REQUIRED WORK: Take the line that contains "(421, 741) none" and all lines after it, up to and including the last line of the data, and write them out exactly; nothing else belongs in the answer.
_____
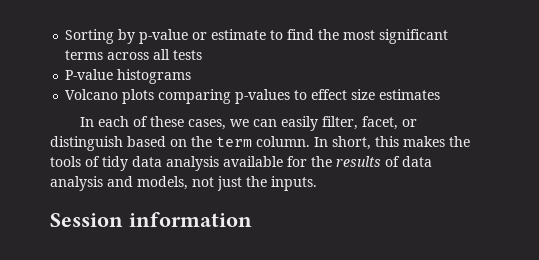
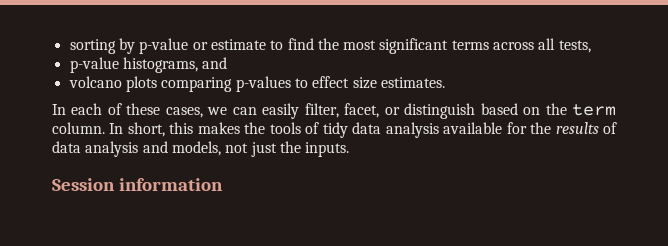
[65,29,115,44] Sorting -> [69,39,116,54] sorting
[173,50,203,60] [65,69,192,84] [65,89,119,100] tests // P-value histograms // Volcano -> [558,40,591,53] [69,57,228,73] [68,76,122,88] tests, // p-value histograms, and // volcano
[379,89,441,100] estimates -> [380,77,445,88] estimates.

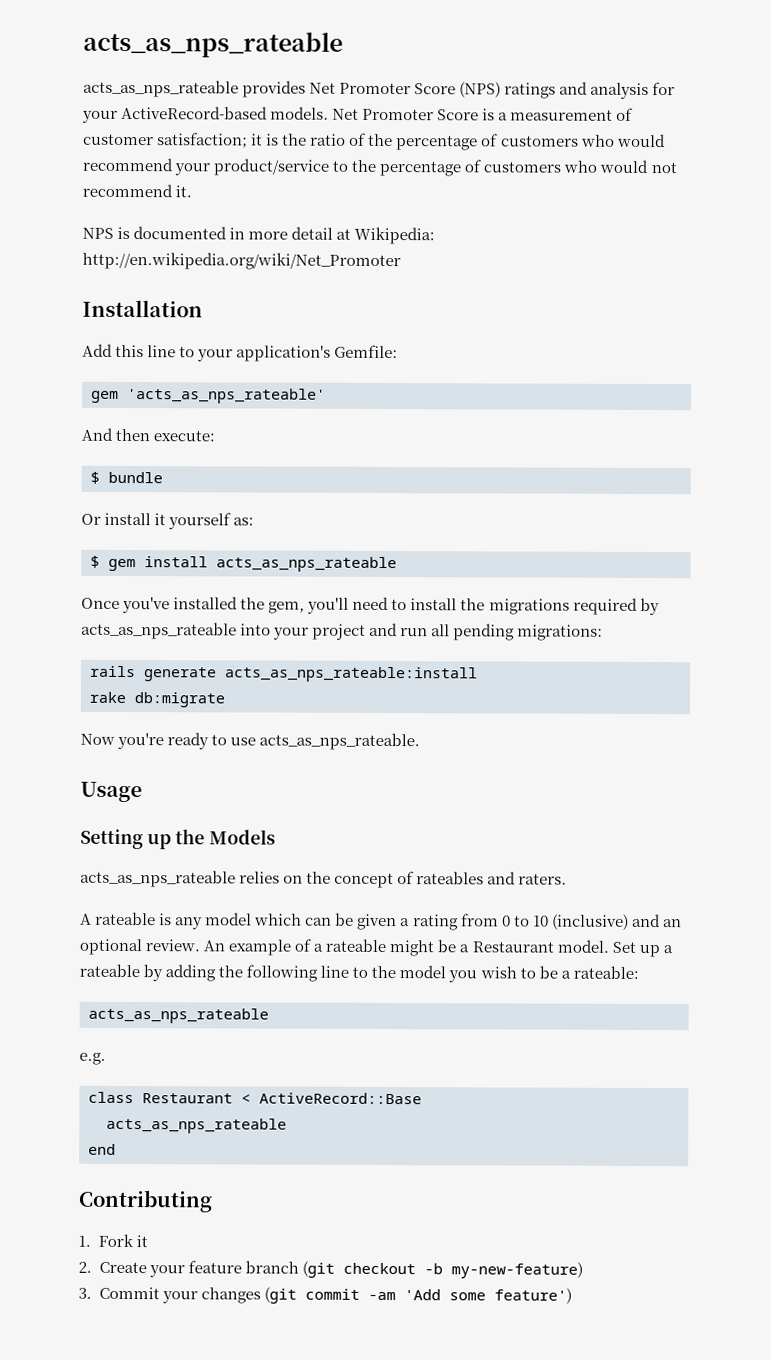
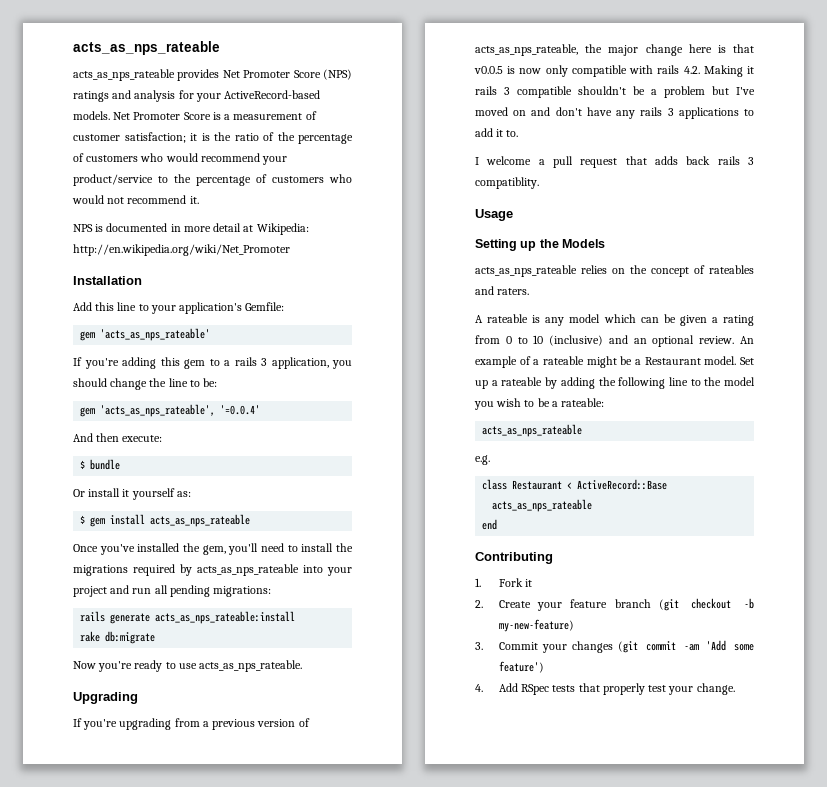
(326, 396) none -> [73,357,352,369] [73,378,218,390] [80,404,261,417] // If you're adding this gem to a rails 3 application, you should change the line to be: // gem 'acts_as_nps_rateable', '=0.0.4'
(421, 741) none -> [73,692,138,704] [73,718,310,730] [475,44,754,56] [474,65,754,77] [475,86,755,98] [475,107,754,119] [475,128,519,137] [475,156,754,168] [475,177,539,189] // Upgrading // If you're upgrading from a previous version of acts_as_nps_rateable, the major change here is that v0.0.5 is now only compatible with rails 4.2. Making it rails 3 compatible shouldn't be a problem but I've moved on and don't have any rails 3 applications to add it to. // I welcome a pull request that adds back rails 3 compatiblity.
(572, 1295) none -> [475,683,735,695] // 4. Add RSpec tests that properly test your change.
_____
RESULT FOR THIS TASK:
(421, 741) none -> [73,692,138,704] [73,718,310,730] [475,44,754,56] [474,65,754,77] [475,86,755,98] [475,107,754,119] [475,128,519,137] [475,156,754,168] [475,177,539,189] // Upgrading // If you're upgrading from a previous version of acts_as_nps_rateable, the major change here is that v0.0.5 is now only compatible with rails 4.2. Making it rails 3 compatible shouldn't be a problem but I've moved on and don't have any rails 3 applications to add it to. // I welcome a pull request that adds back rails 3 compatiblity.
(572, 1295) none -> [475,683,735,695] // 4. Add RSpec tests that properly test your change.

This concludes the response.